■ TASK TO CARRY OUT:
In the entries below, begin at the line that has "text: Operativa ->" and stop after the line that has "font-size: 18px ->"; output those lines exactly, leaving out pictures.

■ RECORDS SHOWN:
== Segment start ==

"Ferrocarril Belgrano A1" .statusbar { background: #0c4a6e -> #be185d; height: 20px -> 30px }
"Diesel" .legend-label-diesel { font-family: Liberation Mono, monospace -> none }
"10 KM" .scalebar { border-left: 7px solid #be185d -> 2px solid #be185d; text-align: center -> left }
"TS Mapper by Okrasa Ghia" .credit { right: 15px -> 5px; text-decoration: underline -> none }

== Segment end ==
== Segment start ==

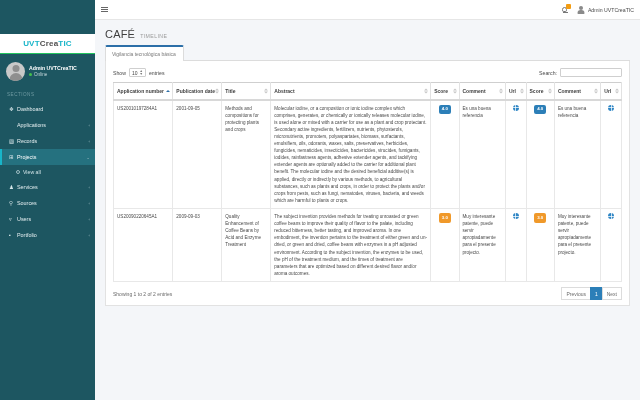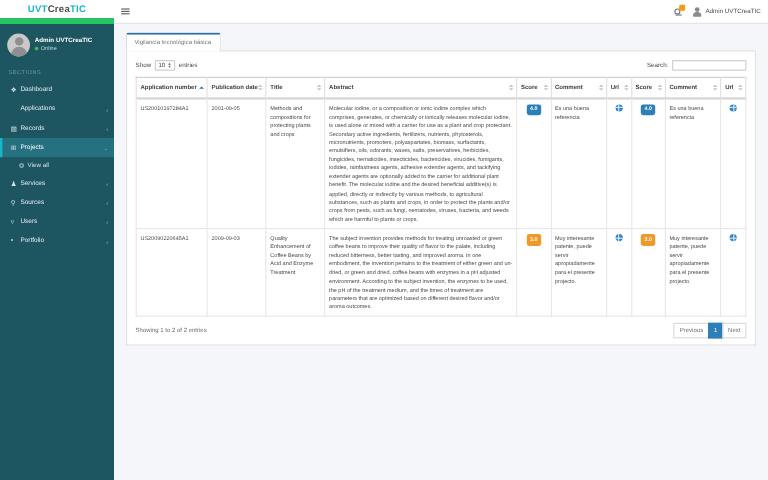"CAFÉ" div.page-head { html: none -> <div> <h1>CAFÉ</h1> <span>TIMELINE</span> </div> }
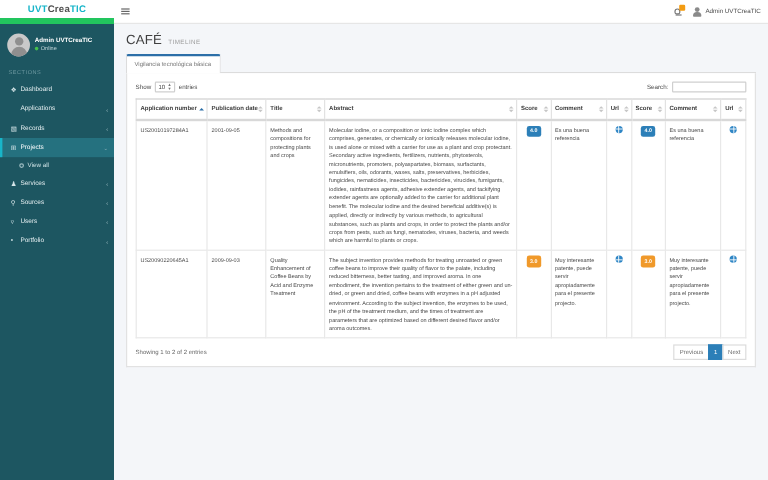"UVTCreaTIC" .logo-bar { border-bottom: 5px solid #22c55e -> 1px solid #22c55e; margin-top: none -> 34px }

== Segment end ==
== Segment start ==

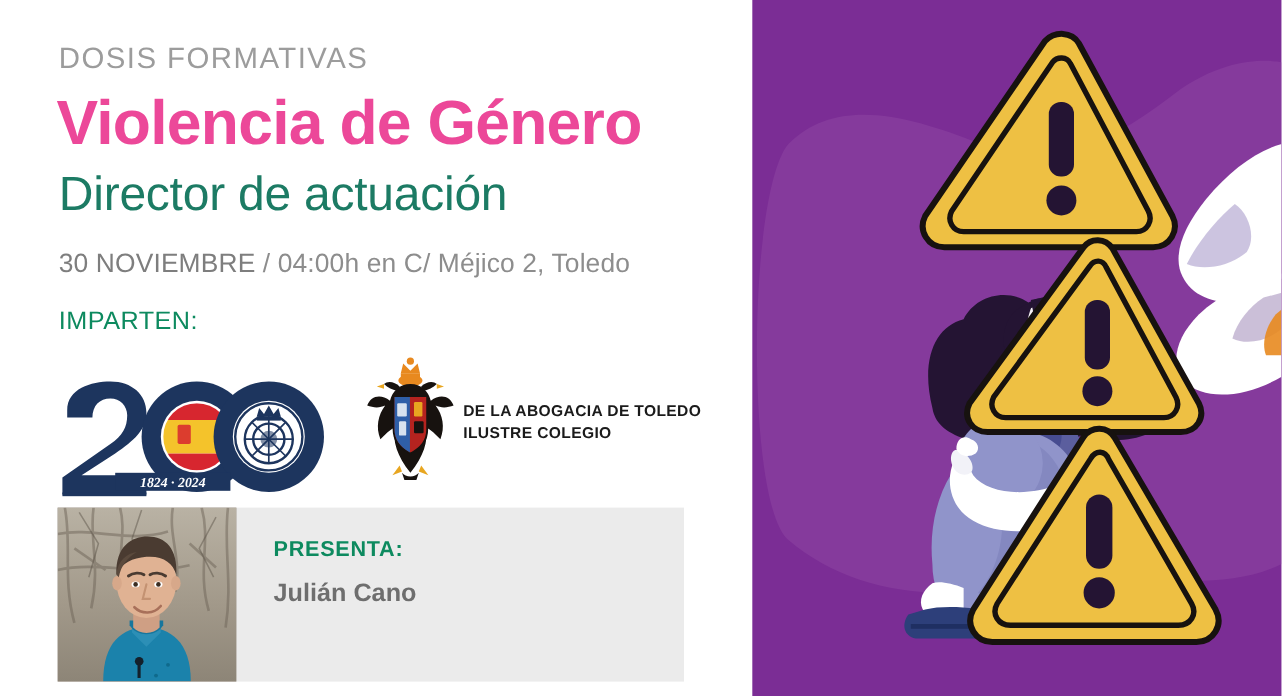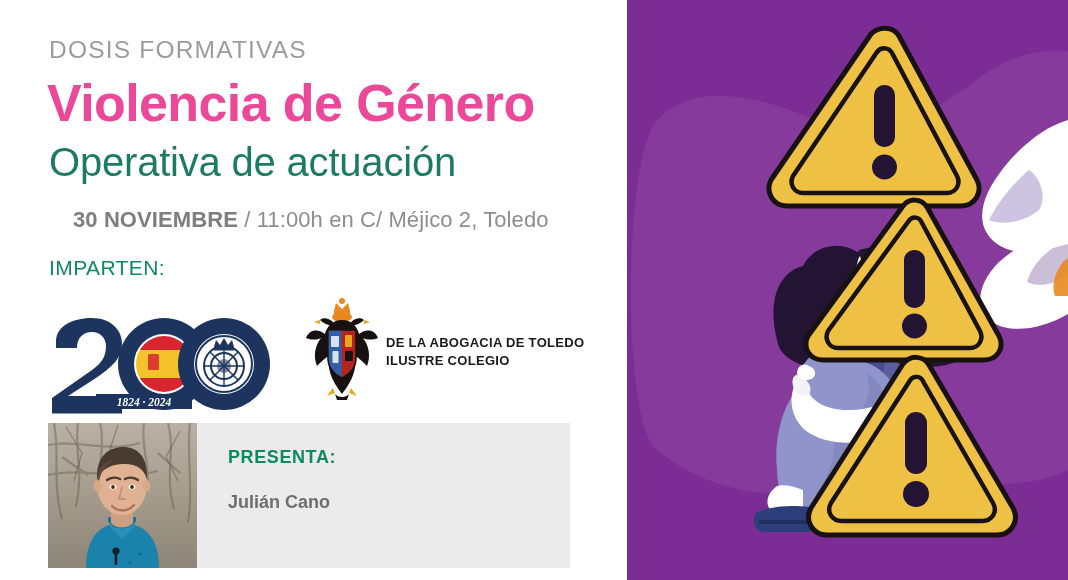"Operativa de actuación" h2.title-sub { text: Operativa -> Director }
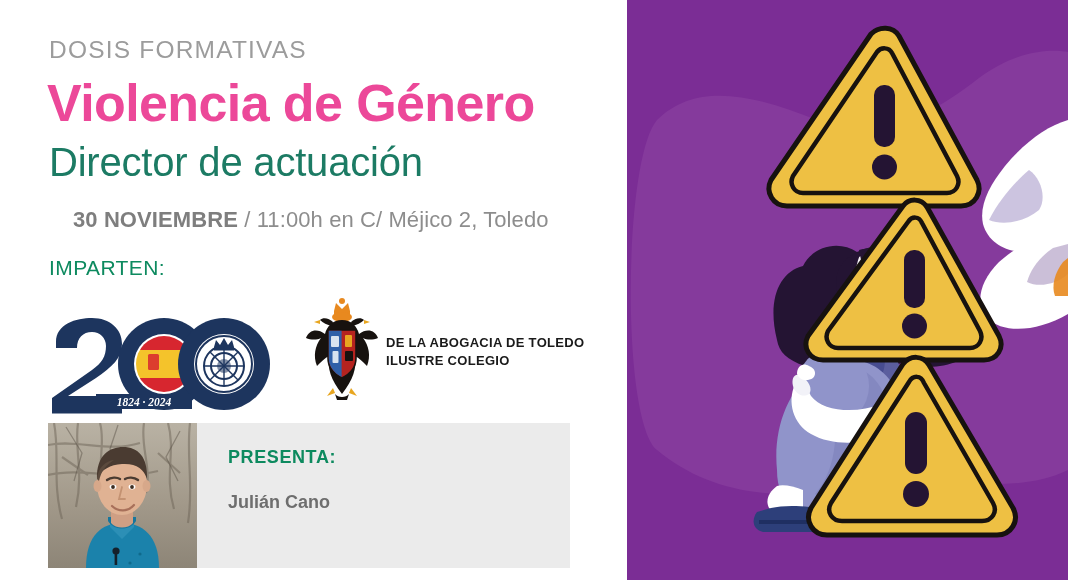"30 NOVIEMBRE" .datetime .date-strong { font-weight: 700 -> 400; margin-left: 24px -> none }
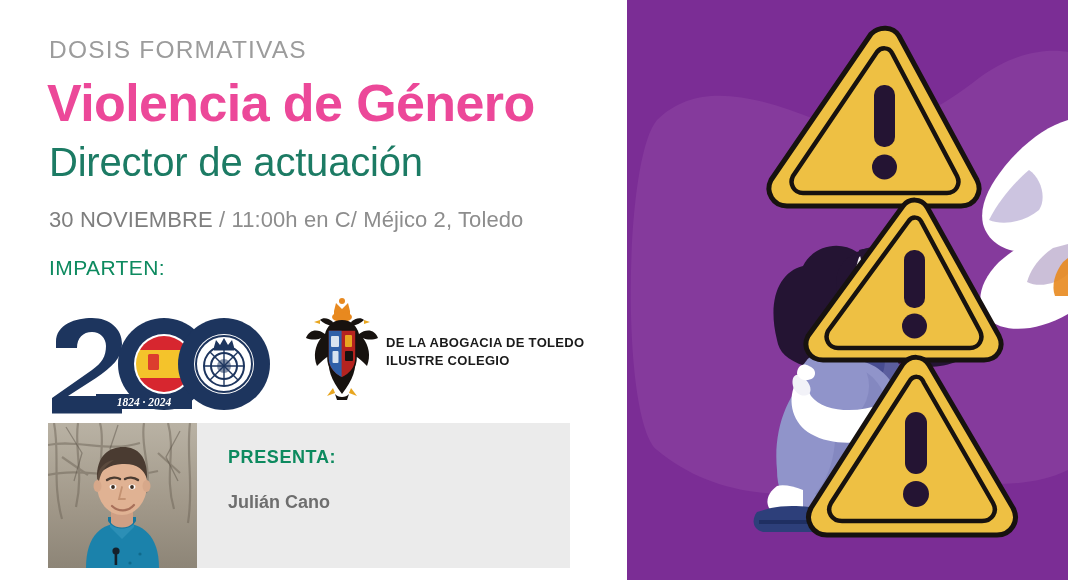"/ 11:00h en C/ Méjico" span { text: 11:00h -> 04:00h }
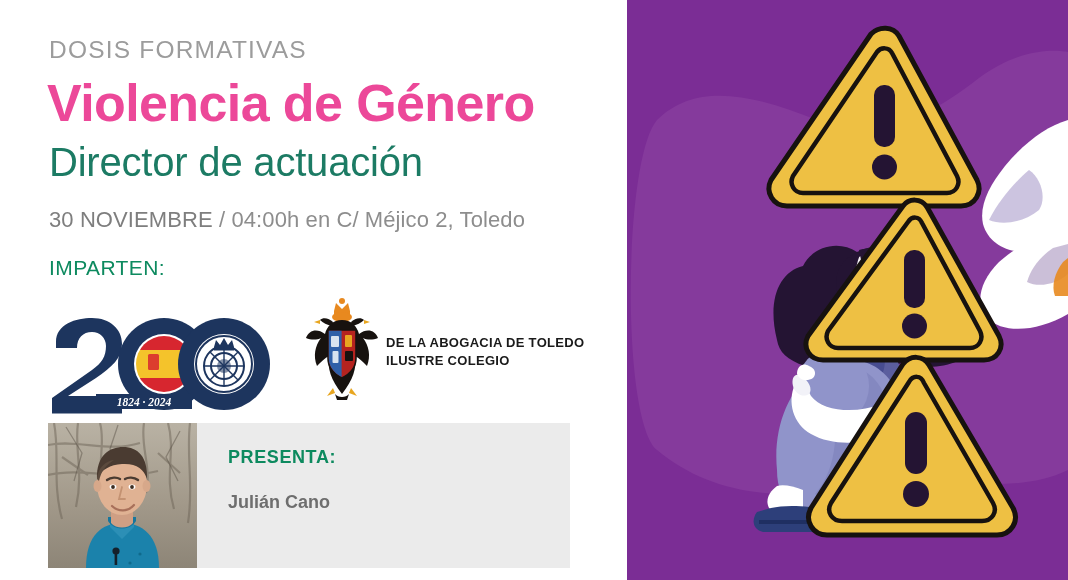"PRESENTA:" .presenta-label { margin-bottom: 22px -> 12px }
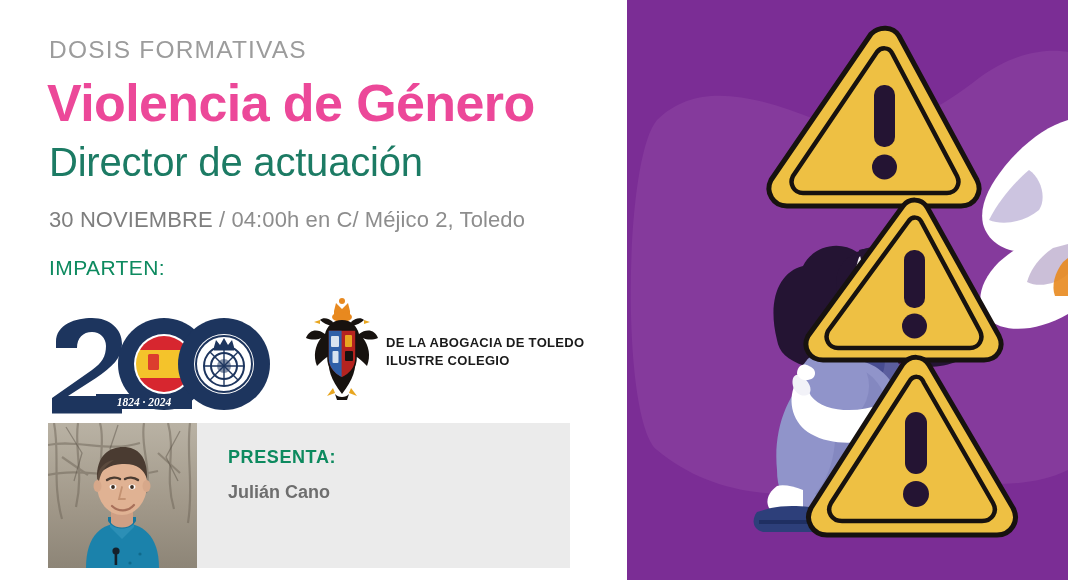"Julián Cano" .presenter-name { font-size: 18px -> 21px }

== Segment end ==

■ ANSWER AREA:
"Operativa de actuación" h2.title-sub { text: Operativa -> Director }
"30 NOVIEMBRE" .datetime .date-strong { font-weight: 700 -> 400; margin-left: 24px -> none }
"/ 11:00h en C/ Méjico" span { text: 11:00h -> 04:00h }
"PRESENTA:" .presenta-label { margin-bottom: 22px -> 12px }
"Julián Cano" .presenter-name { font-size: 18px -> 21px }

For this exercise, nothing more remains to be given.